**TASK INSTRUCTIONS:** Starting at the first line of the entries below, restate each line exactly until you reach the line with "text: マスターシリンダー ->", and print that one too. Leave the pictures out and stop there.

DATA START

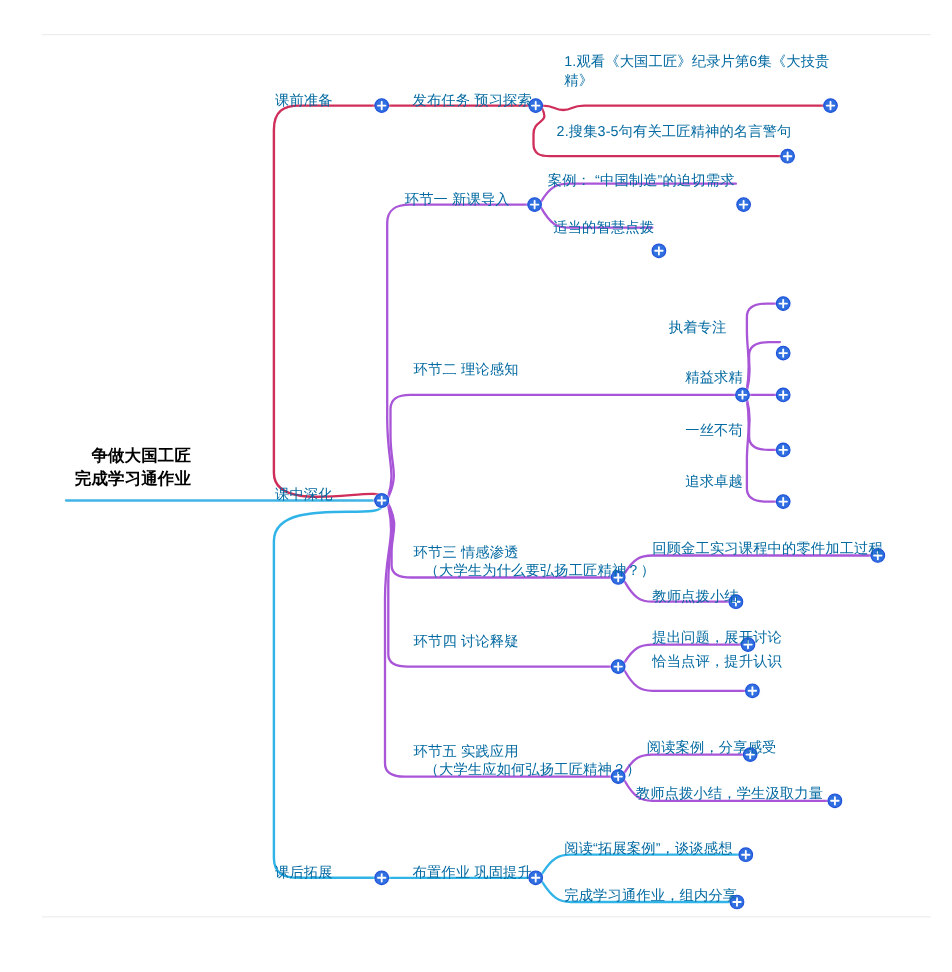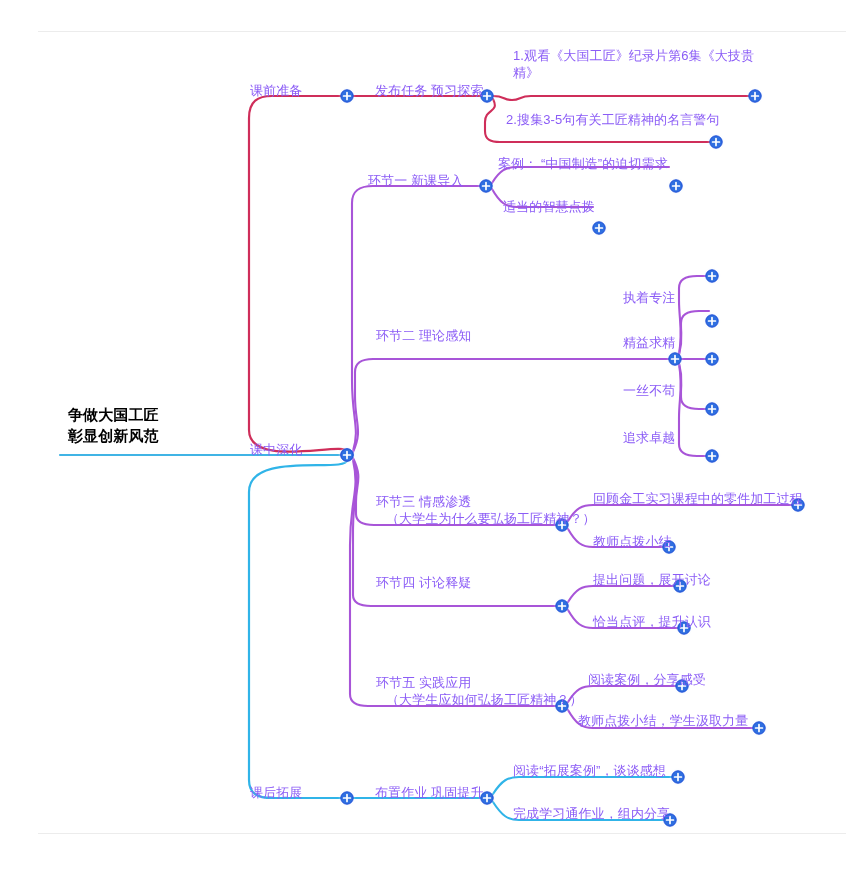"1.观看《大国工匠》纪录片第6集《大技贵" .mm-label { color: #8b5cf6 -> #0369a1 }
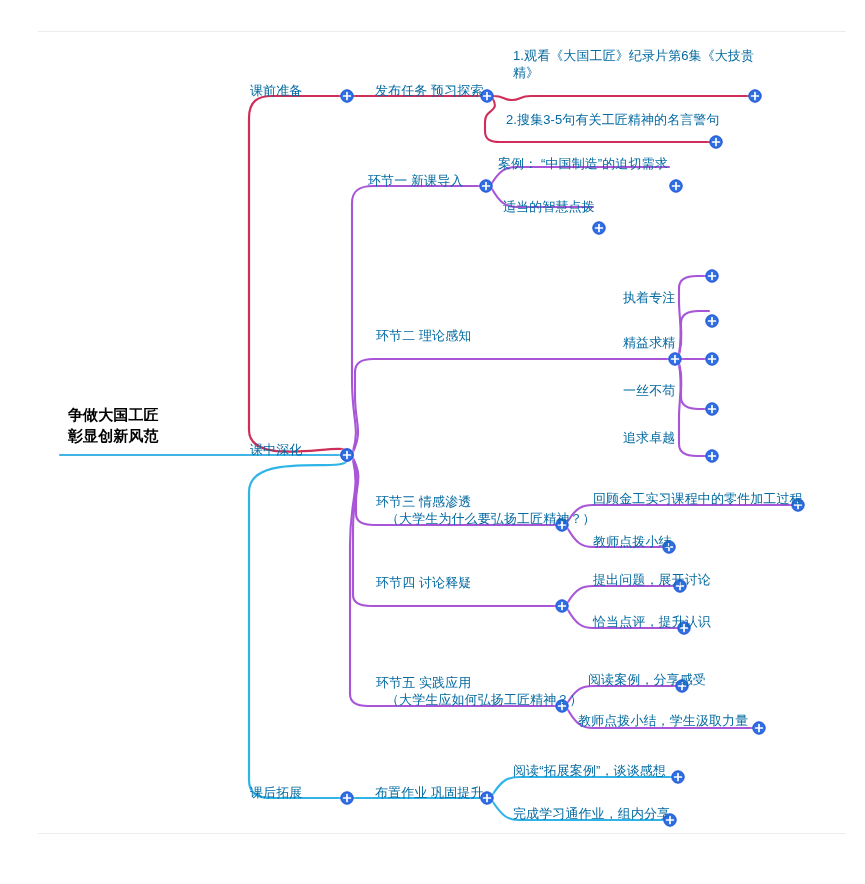"执着专注" div.mm-label { left: 623px -> 608px }
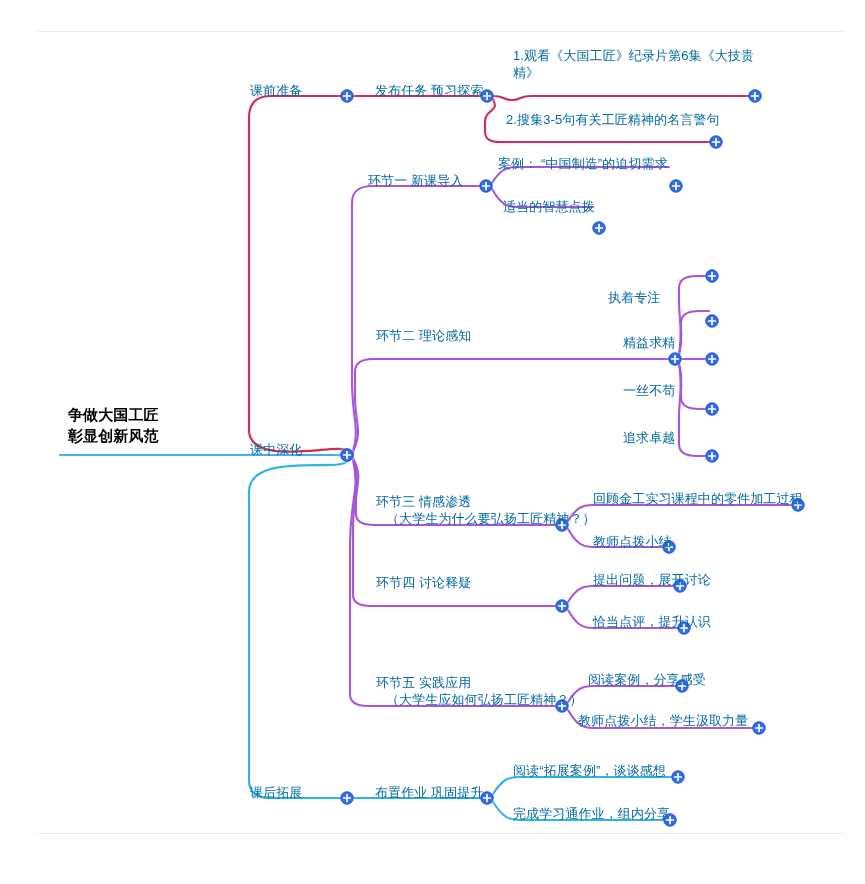"彰显创新风范" span { text: 彰显创新风范 -> 完成学习通作业 }
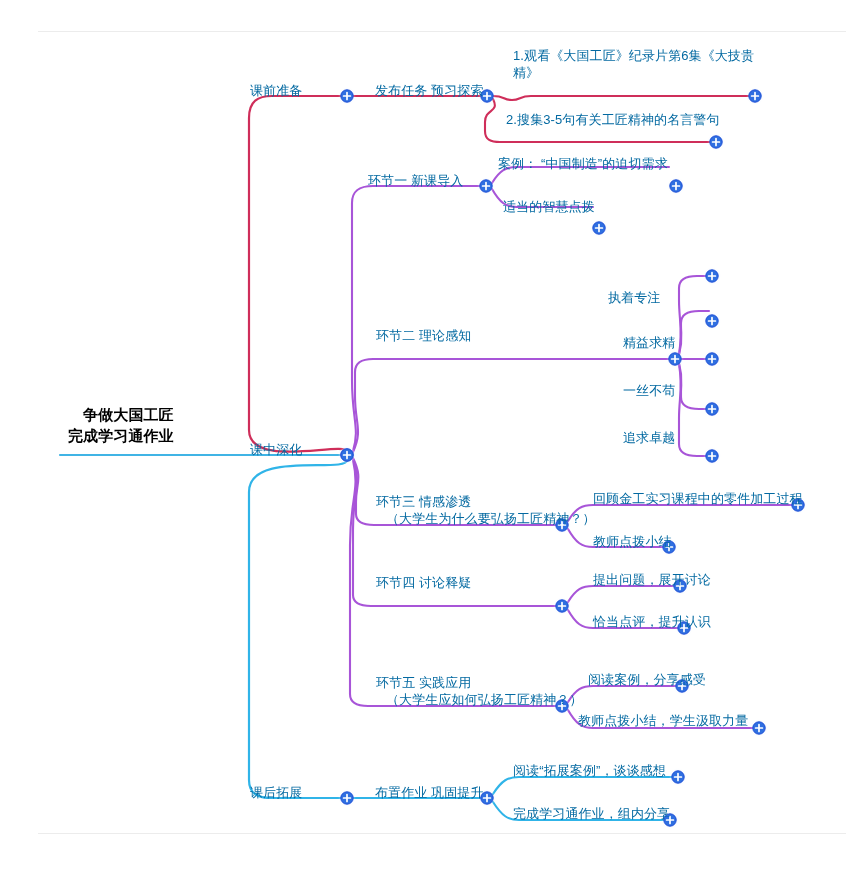"恰当点评，提升认识" div.mm-label { font-family: Liberation Mono, monospace -> none; top: 614px -> 592px }
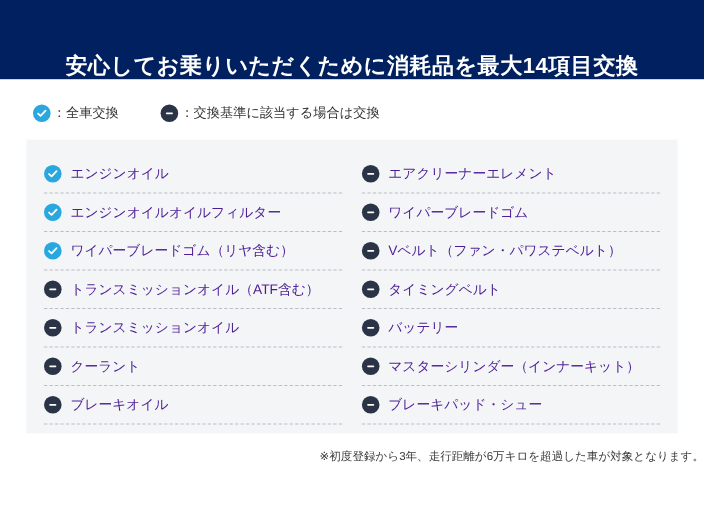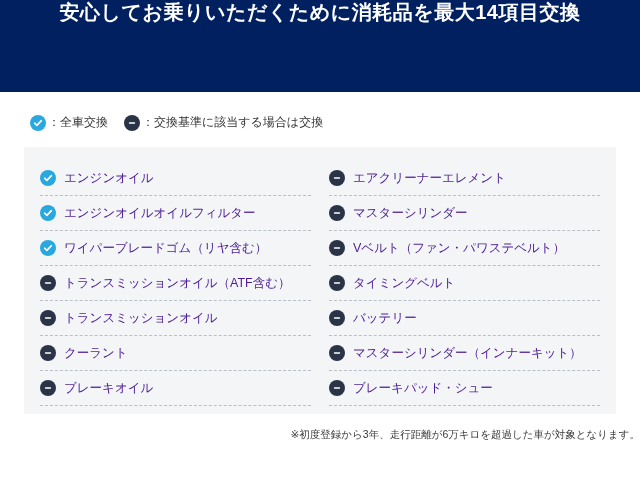"安心してお乗りいただくために消耗品を最大14項目交換" .header { align-items: flex-start -> flex-end; height: 92px -> 72px }
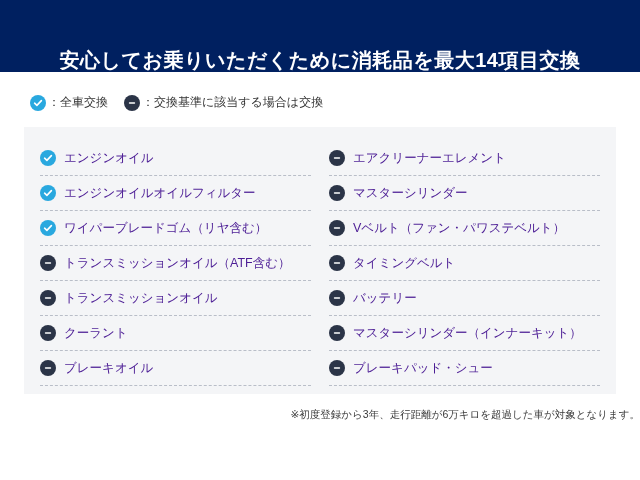"：全車交換" .legend { gap: 16px -> 38px }
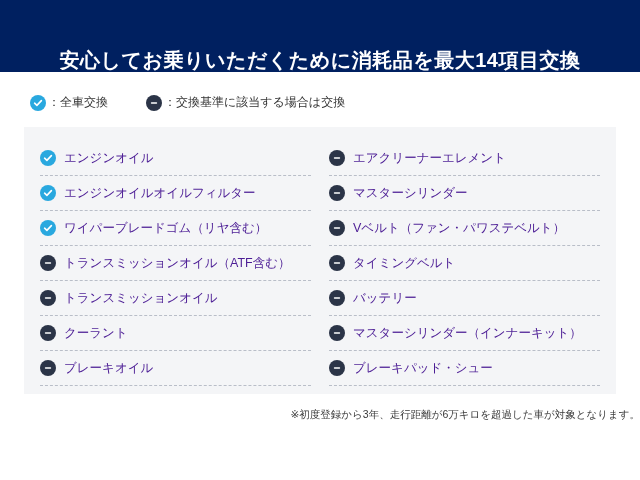"マスターシリンダー" span.row-label { text: マスターシリンダー -> ワイパーブレードゴム }
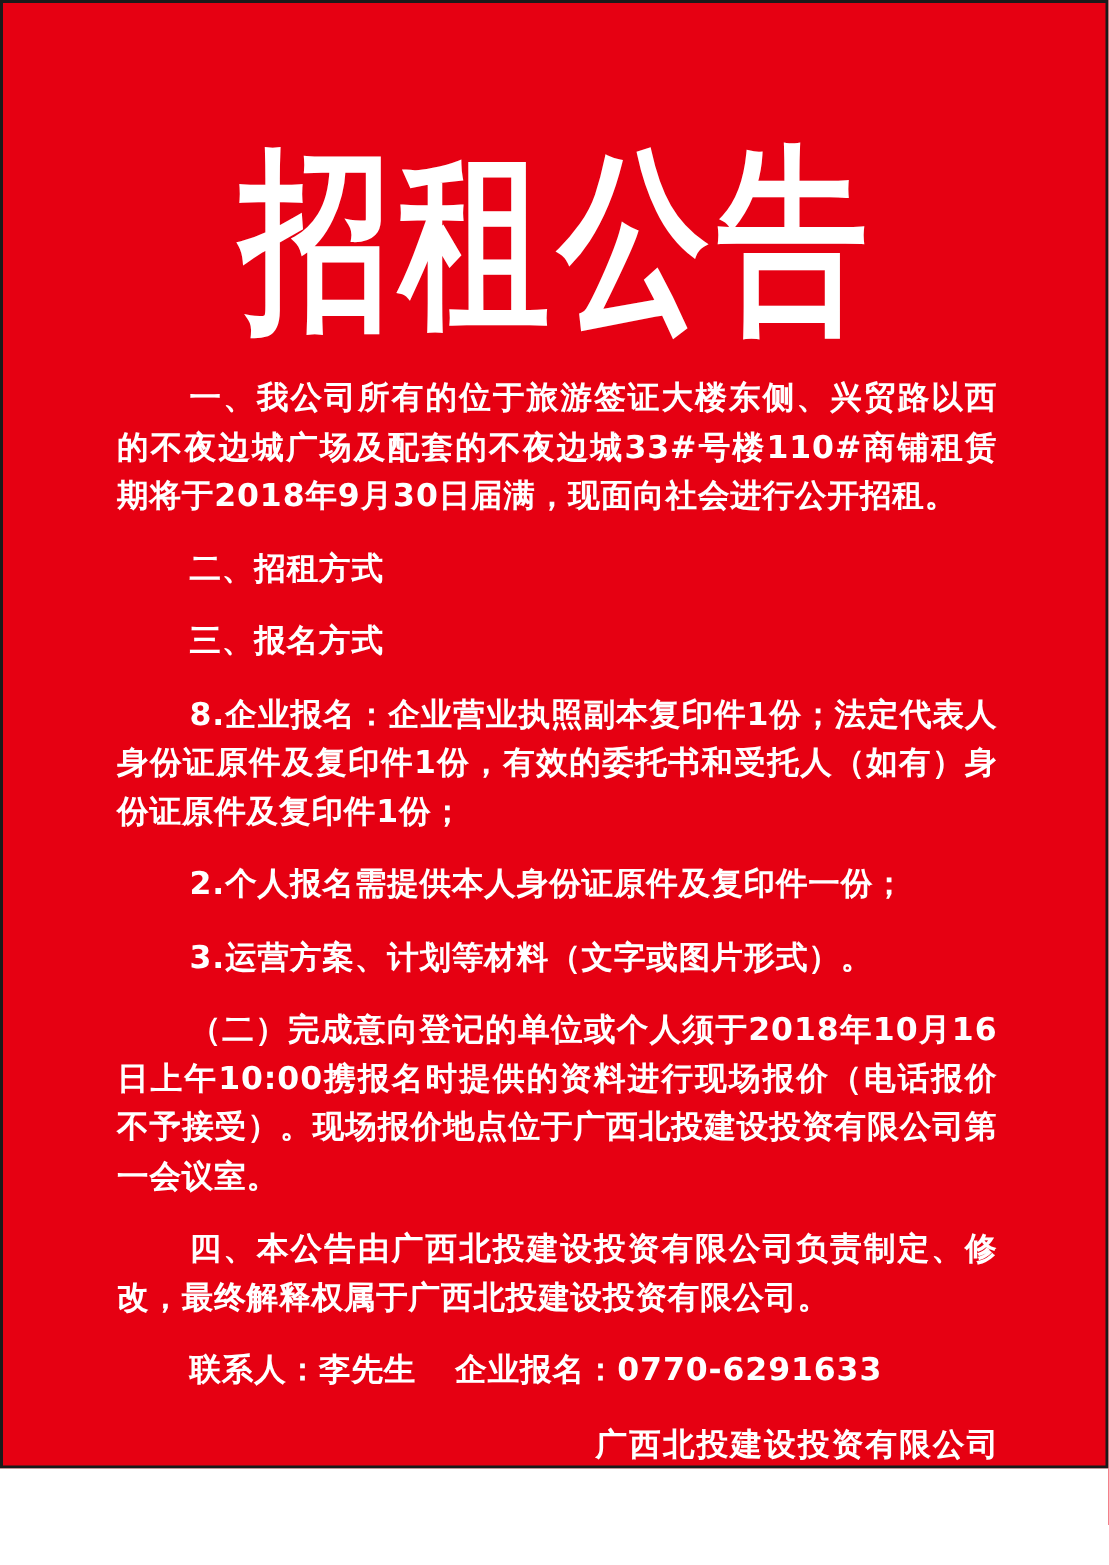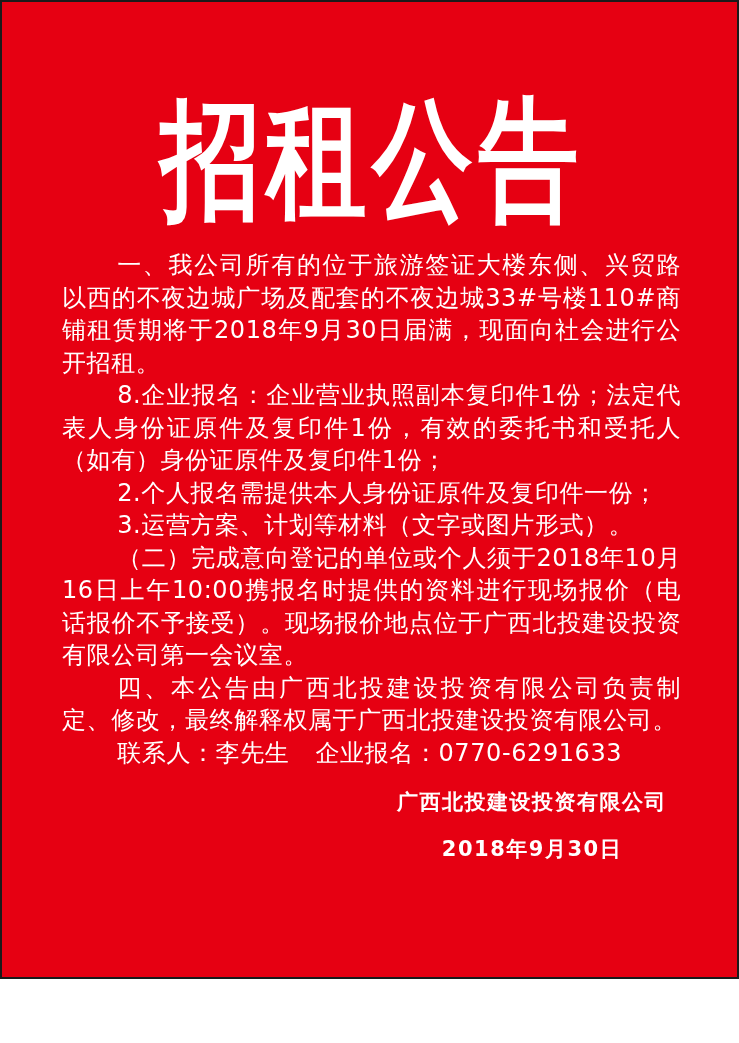"一、我公司所有的位于旅游签证大楼东侧、兴贸路以西的不夜边城广场及配套的不夜边城3" .content p { font-size: 24px -> 21px; font-weight: normal -> bold; margin: 0 -> 16px }
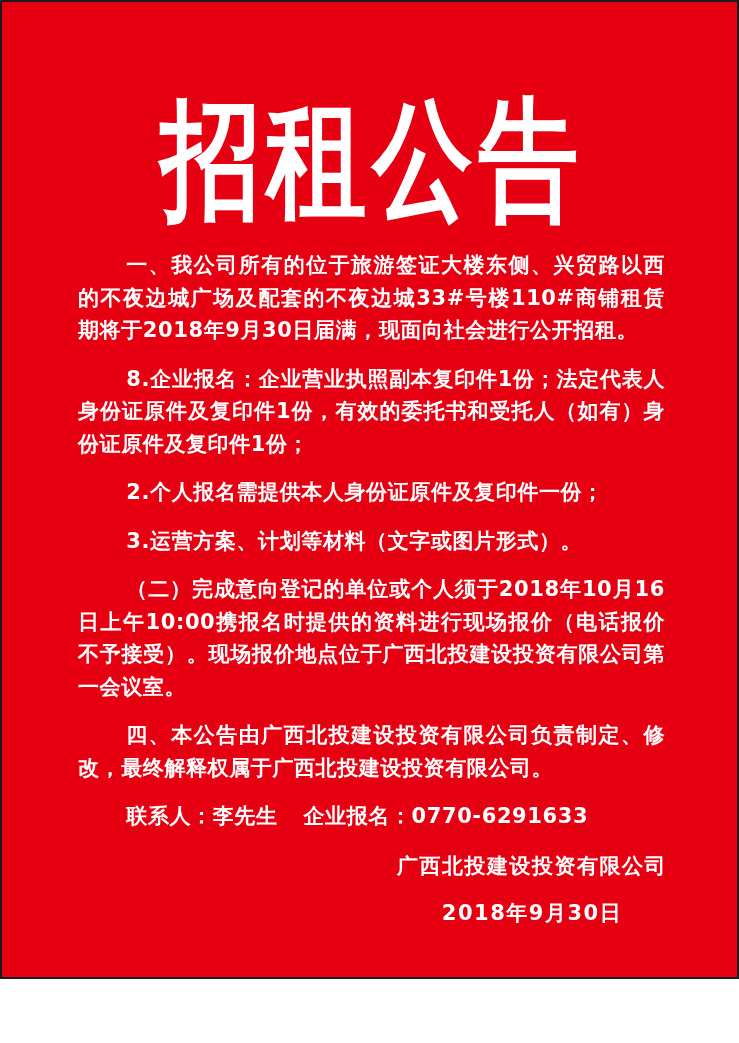"二、招租方式" p { html: none -> <p>二、招租方式</p> }
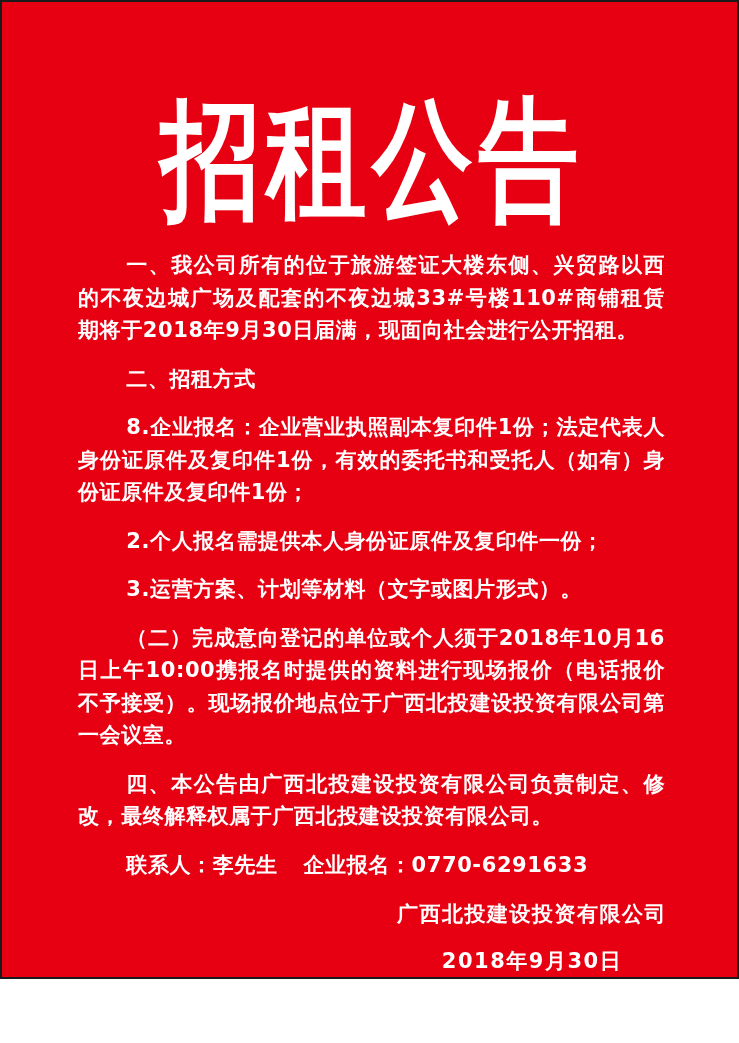"三、报名方式" p { html: none -> <p>三、报名方式</p> }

DATA END

**TASK ANSWER:**
"1.观看《大国工匠》纪录片第6集《大技贵" .mm-label { color: #8b5cf6 -> #0369a1 }
"执着专注" div.mm-label { left: 623px -> 608px }
"彰显创新风范" span { text: 彰显创新风范 -> 完成学习通作业 }
"恰当点评，提升认识" div.mm-label { font-family: Liberation Mono, monospace -> none; top: 614px -> 592px }
"安心してお乗りいただくために消耗品を最大14項目交換" .header { align-items: flex-start -> flex-end; height: 92px -> 72px }
"：全車交換" .legend { gap: 16px -> 38px }
"マスターシリンダー" span.row-label { text: マスターシリンダー -> ワイパーブレードゴム }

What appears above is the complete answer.